**EXTRACTED ENTRIES:**
══════════

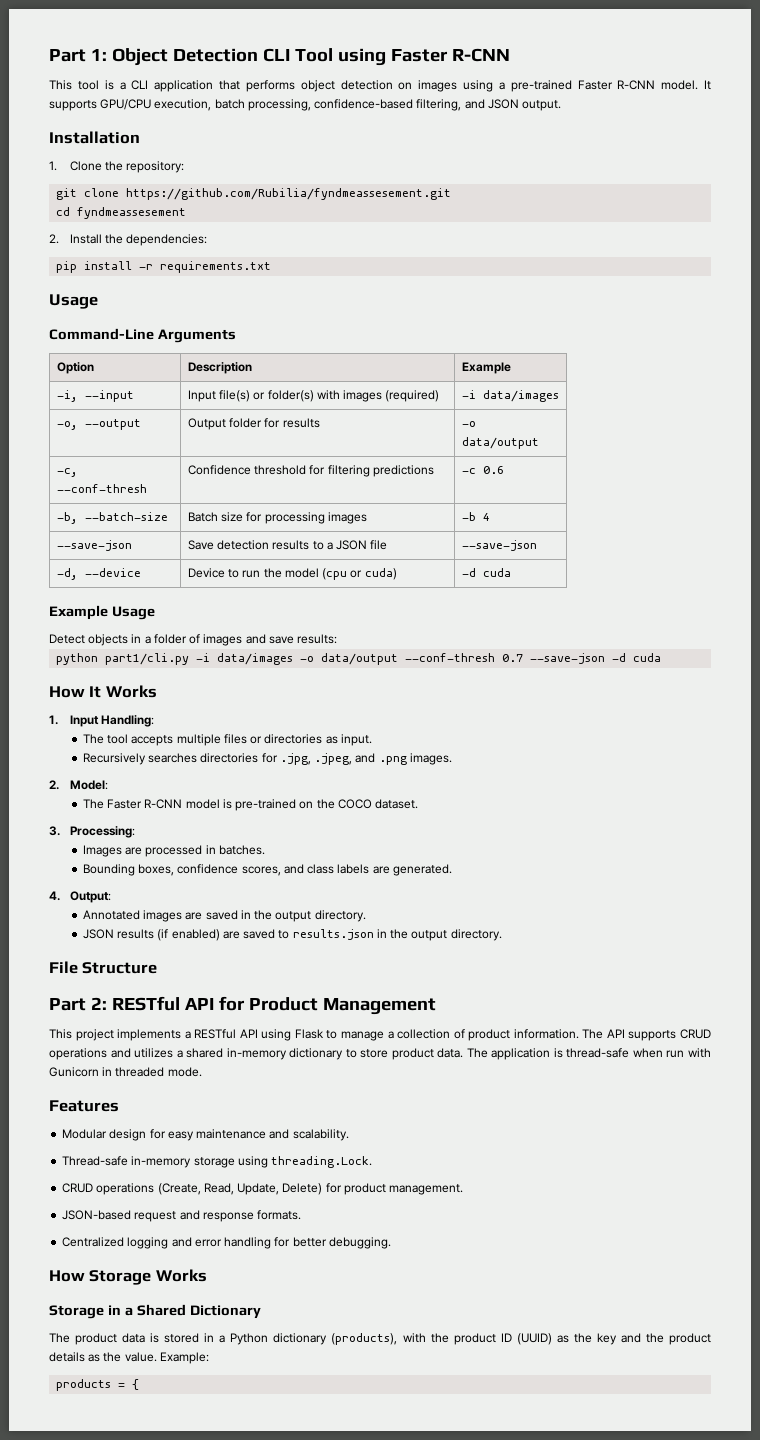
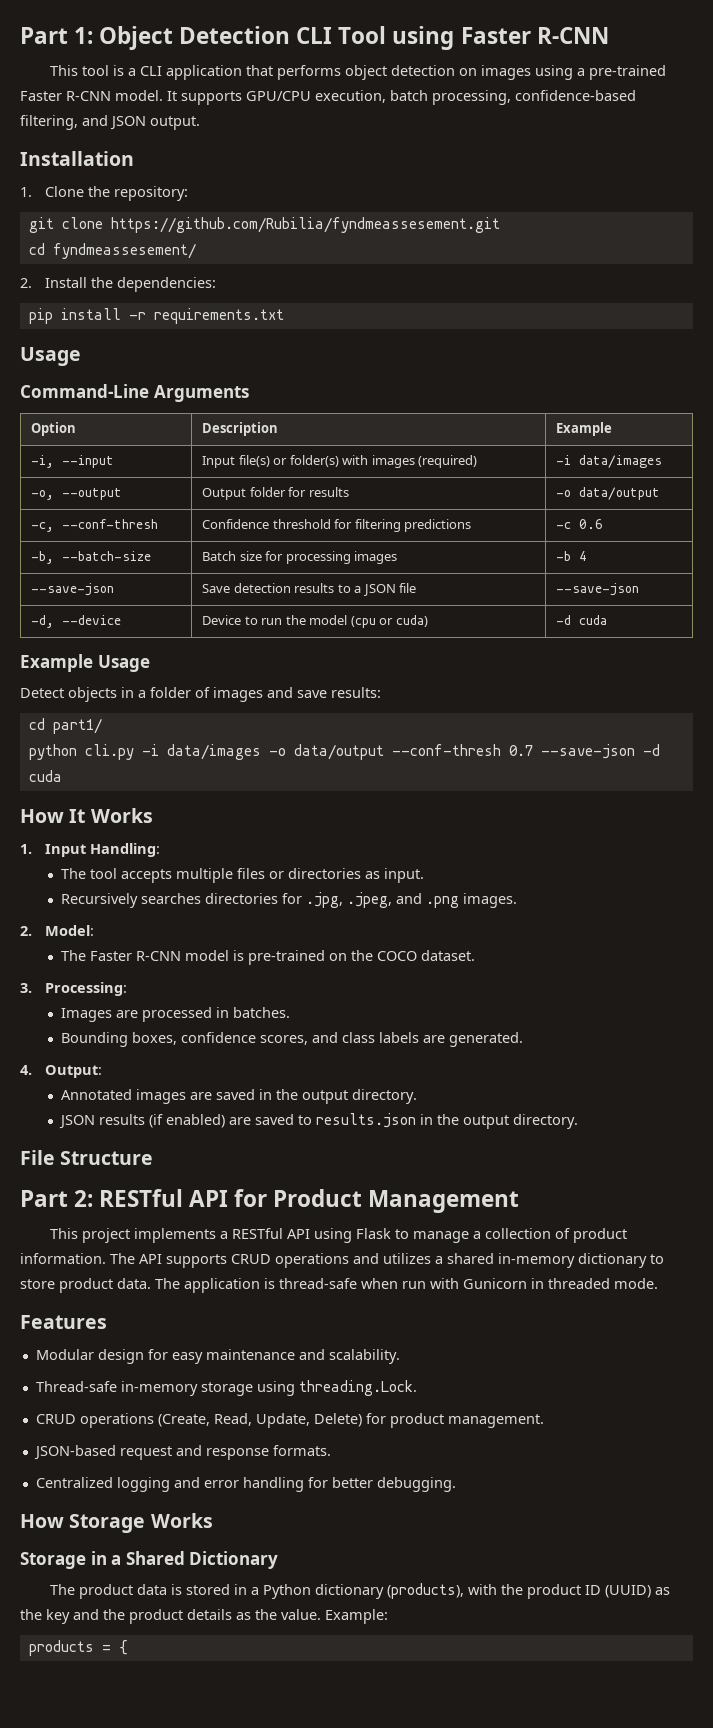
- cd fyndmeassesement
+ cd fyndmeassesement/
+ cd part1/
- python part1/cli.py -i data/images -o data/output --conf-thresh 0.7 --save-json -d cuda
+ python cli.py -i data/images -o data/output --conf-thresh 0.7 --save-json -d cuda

══════════

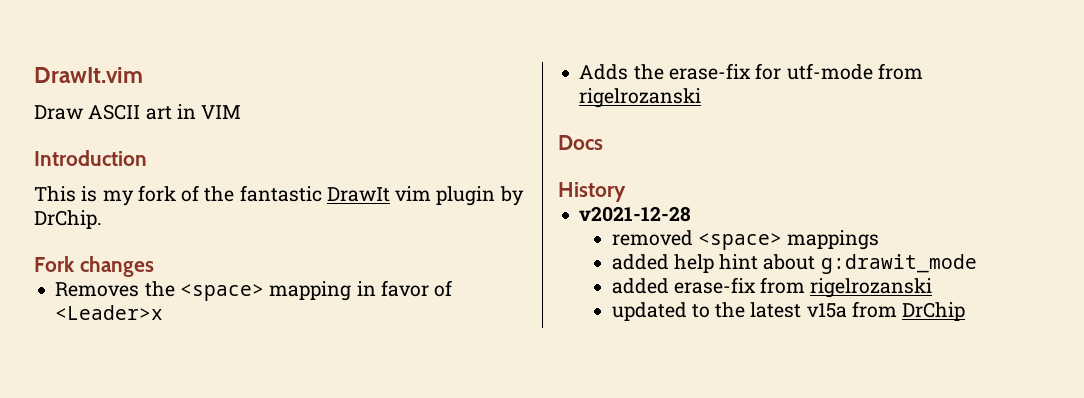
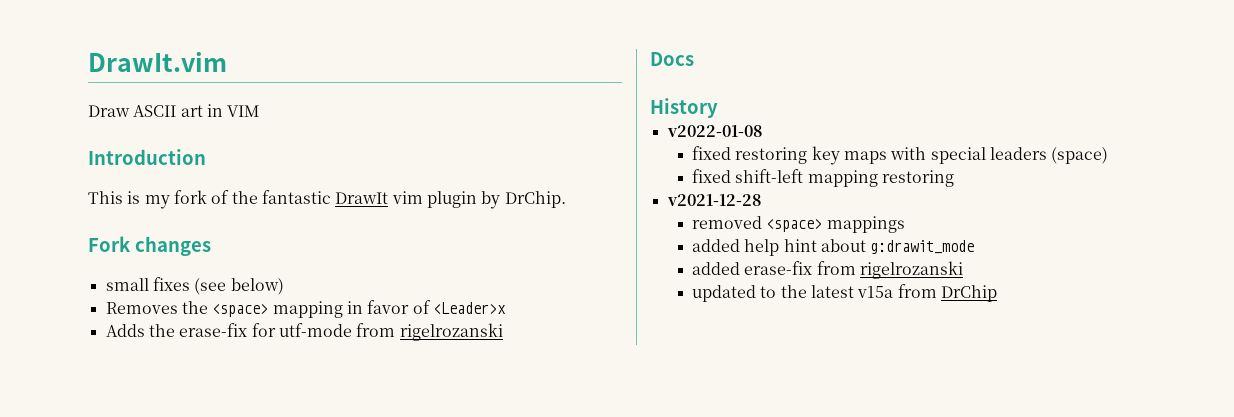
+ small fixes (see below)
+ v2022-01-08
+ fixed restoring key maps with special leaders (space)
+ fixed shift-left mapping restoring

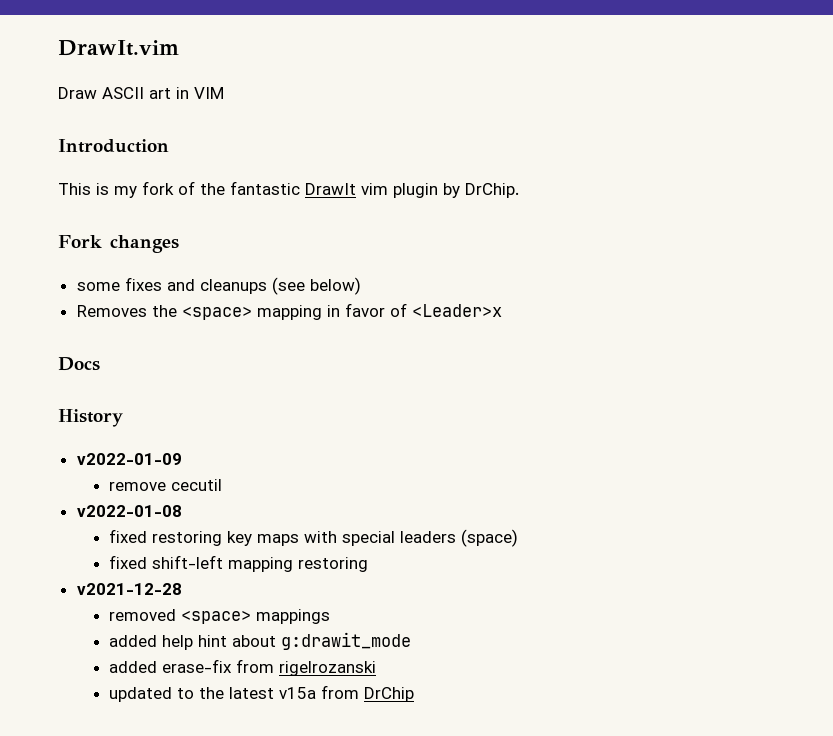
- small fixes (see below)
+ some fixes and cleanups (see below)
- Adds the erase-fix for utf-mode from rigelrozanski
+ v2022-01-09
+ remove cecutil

══════════

**WHAT YOU SHOULD DO:**
The response must give every line from the material above that holds the string "small".

**RESULT OF THE TASK:**
+ small fixes (see below)
- small fixes (see below)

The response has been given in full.